A high temperature sealant that contains copper is often successfully used to remedy these small leaks provided the normal preparation practices are adhered to. (Clean surfaces etc.)
Any fitting or sensor with a tapered thread (such as NPT) requires a thread sealant like Teflon or PTFE (Polytetrafluoroethylene). In the instance of a straight thread, the fitting or sensor may require a sealing washer and/or thread sealant. Subject to the application, this may be a soft-metal crush washer or even just a rubber o-ring; however in this instance a sealant should not be applied, but rather a film of oil. Where a sealing washer is required, again, it is imperative that the mating surfaces are clean and free from burrs or other inconsistencies that may affect the sealing qualities of the washer.
As well as torquing to specification, some fasteners may also require locking, which is usually taken care of using a spring washer. In the absence of a spring washer, a thread locking compound may be required to prevent the fastener from coming loose due to vibration or thermal cycling.
Thread locking compounds are usually anaerobic, meaning that they cure when no air is present which is coincidently when a fastener is tightened.
Again, it’s important to select the correct compound for the job, both in terms of chemical and heat interaction but also locking strength.
Finally, something many mechanics are guilty of is drowning a bolt or fastener in thread locking compound! A dot or two is more than enough to suffice in most applications.

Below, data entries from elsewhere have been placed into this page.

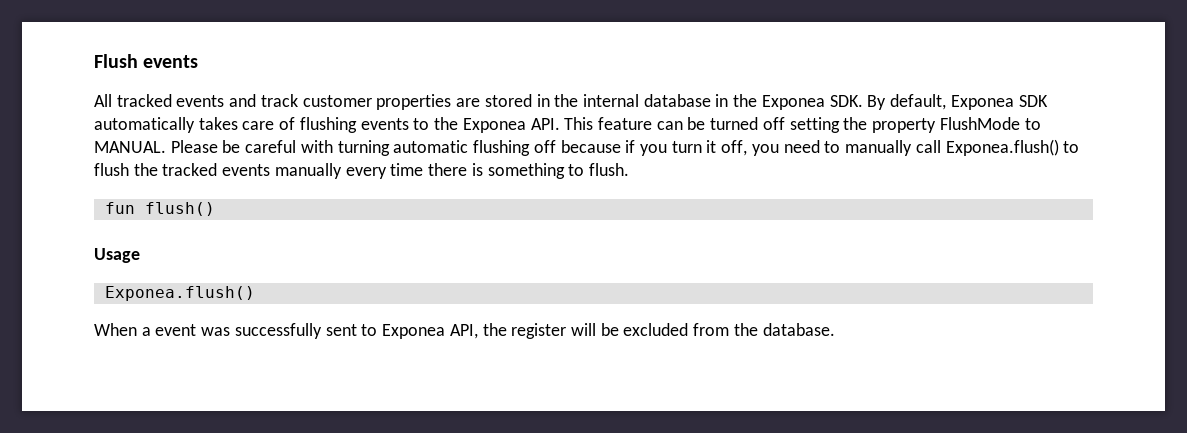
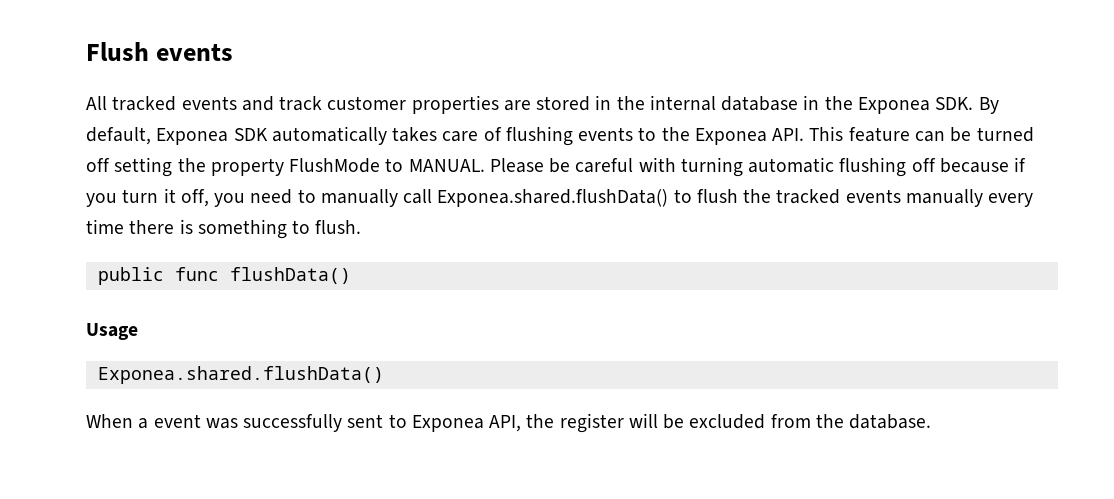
[945,139,1059,156] Exponea.flush() -> [437,189,669,207] Exponea.shared.flushData()
[104,202,215,216] fun flush() -> [97,267,351,285] public func flushData()
[104,286,255,301] Exponea.flush() -> [97,366,384,384] Exponea.shared.flushData()

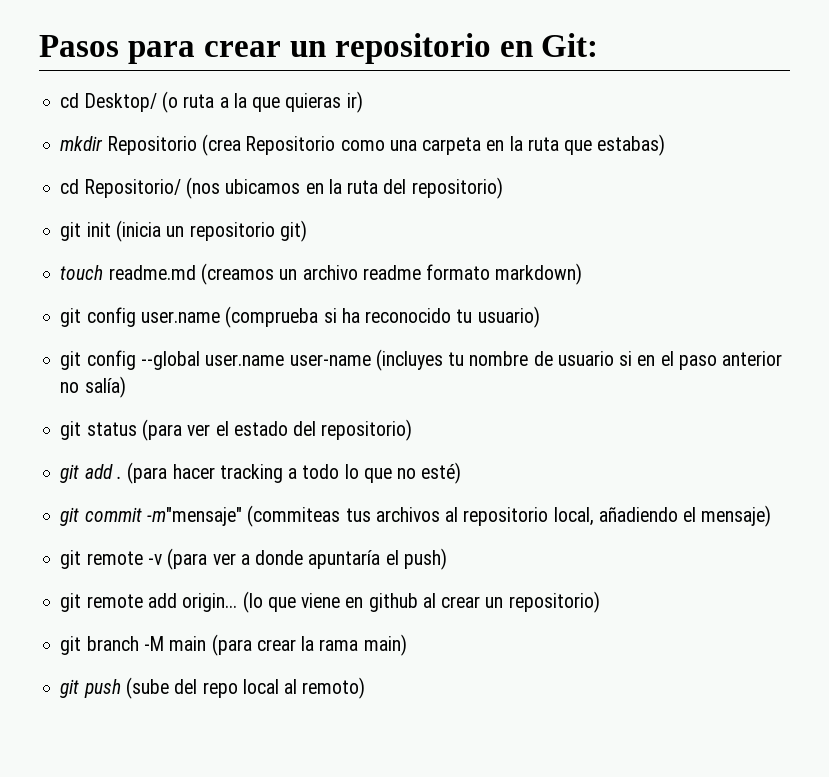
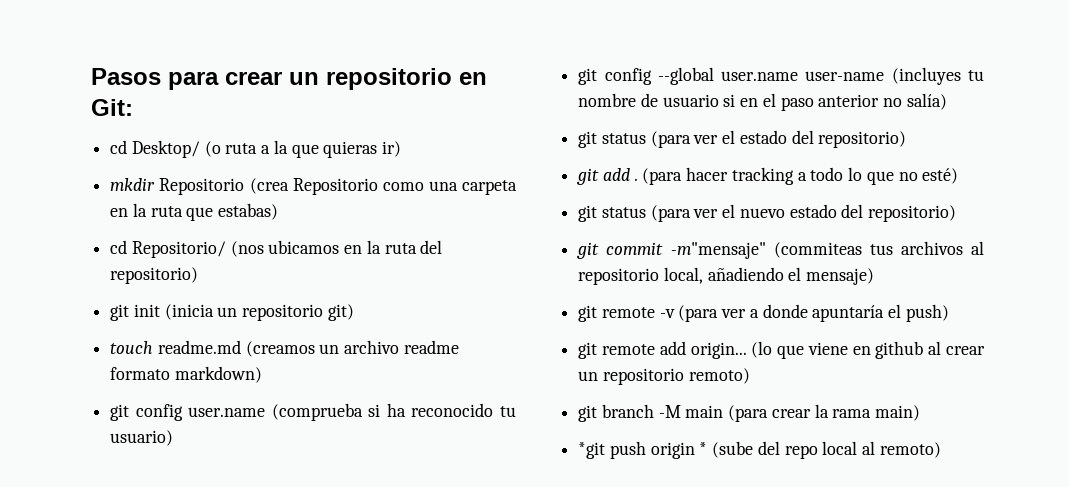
(462, 473) none -> [578,204,957,222] // git status (para ver el nuevo estado del repositorio)
[508,591,600,613] repositorio) -> [602,368,750,385] repositorio remoto)
[60,679,121,698] git push -> [578,441,708,459] *git push origin *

Bead-type (Formed-in-place) gaskets
A lot of modern gaskets are comprised of a metal body with a cnc-printed elastomer or silicone sealing bead situated on each side of the gasket. Whilst the metal body often acts as a stopper to prevent overtightening, it is often best practice to replace these gaskets when the connection is broken to be on the safe side. These types of gaskets are used in a myriad of applications from inlet manifolds to cam retainer plates, sumps and water pumps.
Rear main seals
Thankfully today, most rear-main seals are a simple one-piece design, whether they are installed to the rear flange of the crankshaft or captive to a rear engine cover. Either way, they are rarely a simple job to replace so it's important to make sure they don't leak with one key observation being ensuring the seal orientation is correct so that the angled sealing lip faces inward to the engine.
Using the LS engine as one example, the rear main seal is installed to the rear engine cover, with the seal engaging the crankshaft flange during installation of the rear cover. A nylon guide ring is installed to the inside diameter of the seal and as the rear cover is installed, the guide ring keeps the inboard seal lip facing forward. When the cover is fully installed, the guide ring pops off.
When installing this type of seal, contrary to habit, the seal lips should not be lubricated prior to installation to the crankshaft. After the rear cover is fitted up hard against the block, carefully inspect the seal to verify that the lip has not been pulled backwards. If it has, remove the cover, reinstall the nylon guide ring and re-install the rear main seal.